[Problem statement]: Only the lines from the one containing "subtotal: 21502.00 -> 19886.00" to the end of the records should be given again, word for word and in full.
[Data for this task Boundary: Start]
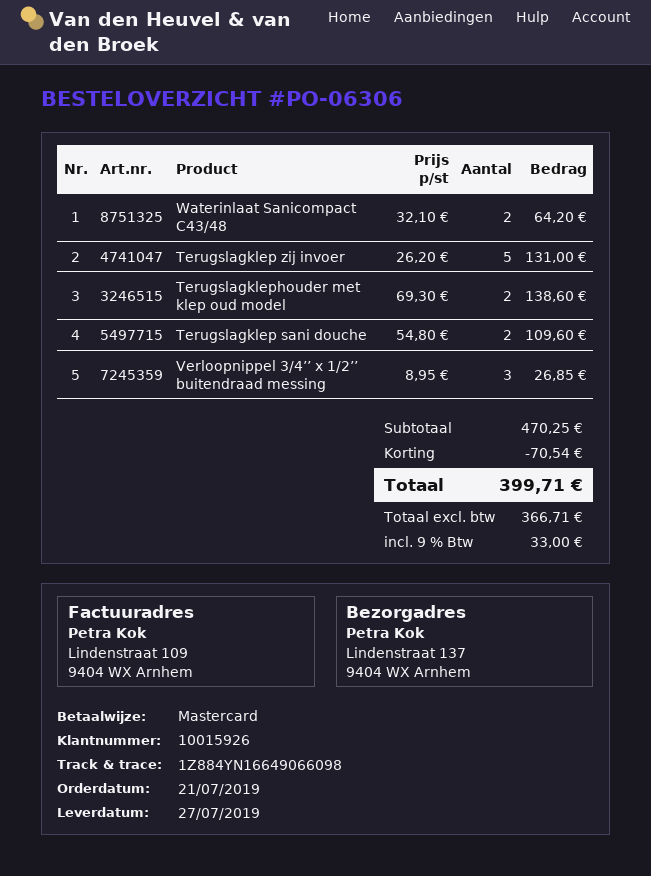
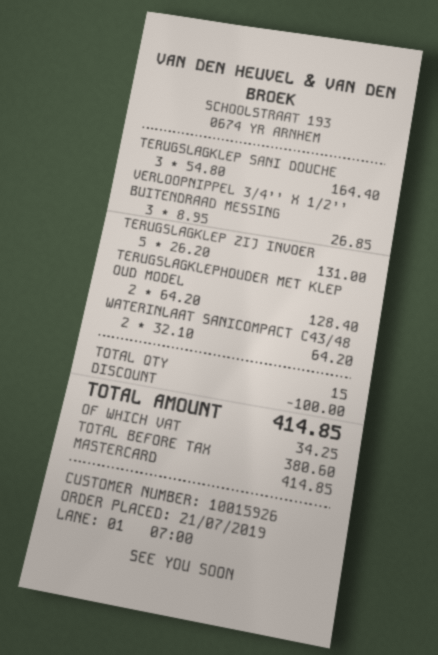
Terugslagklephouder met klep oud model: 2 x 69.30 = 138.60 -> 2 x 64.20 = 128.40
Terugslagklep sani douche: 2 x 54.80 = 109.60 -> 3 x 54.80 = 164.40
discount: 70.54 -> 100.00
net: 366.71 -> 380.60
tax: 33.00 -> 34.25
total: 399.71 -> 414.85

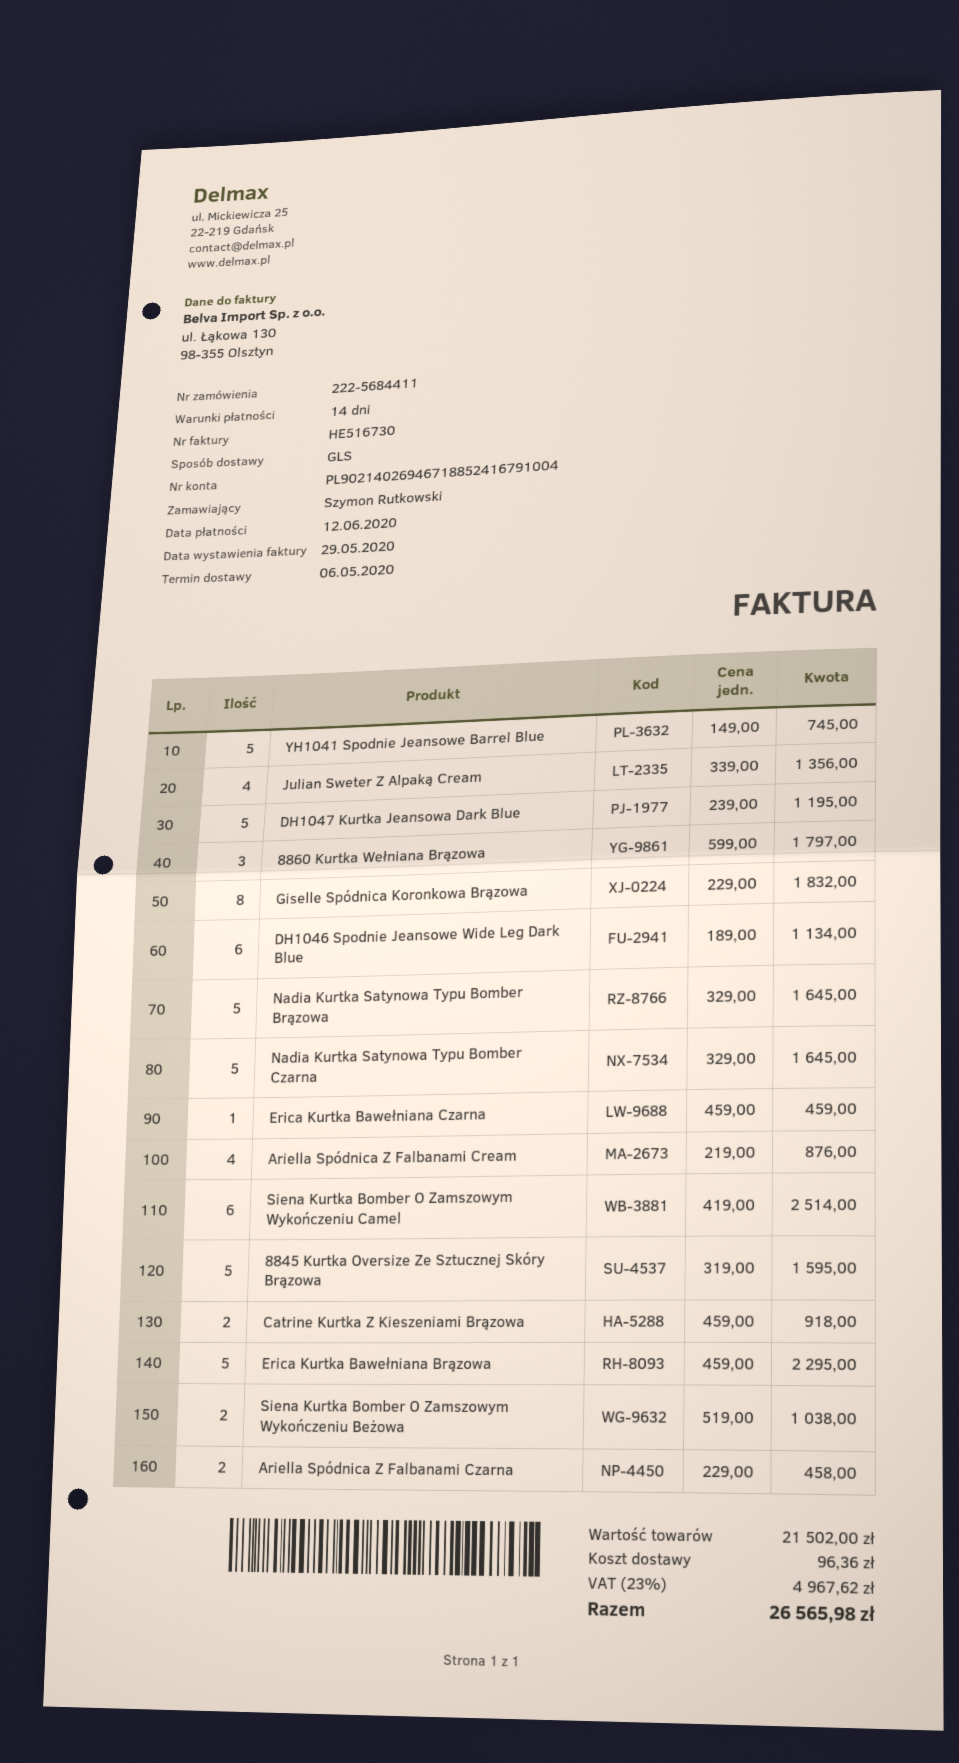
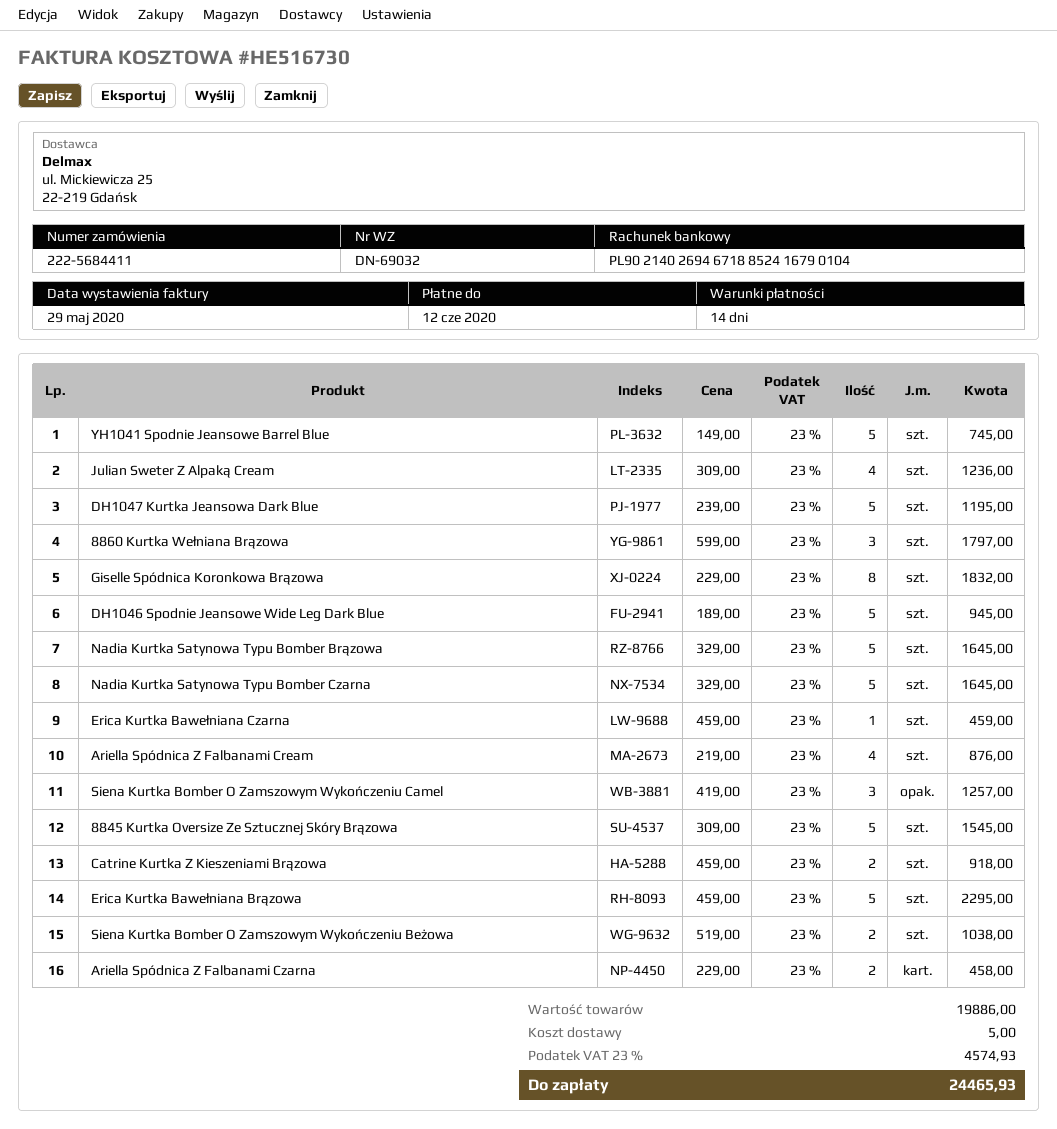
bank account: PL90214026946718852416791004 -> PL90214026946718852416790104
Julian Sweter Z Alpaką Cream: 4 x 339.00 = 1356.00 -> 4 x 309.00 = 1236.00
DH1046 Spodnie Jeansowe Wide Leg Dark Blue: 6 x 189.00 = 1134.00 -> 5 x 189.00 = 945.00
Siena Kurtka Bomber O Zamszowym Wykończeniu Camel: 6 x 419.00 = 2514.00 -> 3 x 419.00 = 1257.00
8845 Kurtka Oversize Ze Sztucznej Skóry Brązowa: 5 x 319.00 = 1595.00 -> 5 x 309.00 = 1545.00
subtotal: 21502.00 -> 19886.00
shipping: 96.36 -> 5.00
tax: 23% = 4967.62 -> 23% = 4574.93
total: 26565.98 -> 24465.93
[Data for this task Boundary: End]
[Result of the exercise]:
subtotal: 21502.00 -> 19886.00
shipping: 96.36 -> 5.00
tax: 23% = 4967.62 -> 23% = 4574.93
total: 26565.98 -> 24465.93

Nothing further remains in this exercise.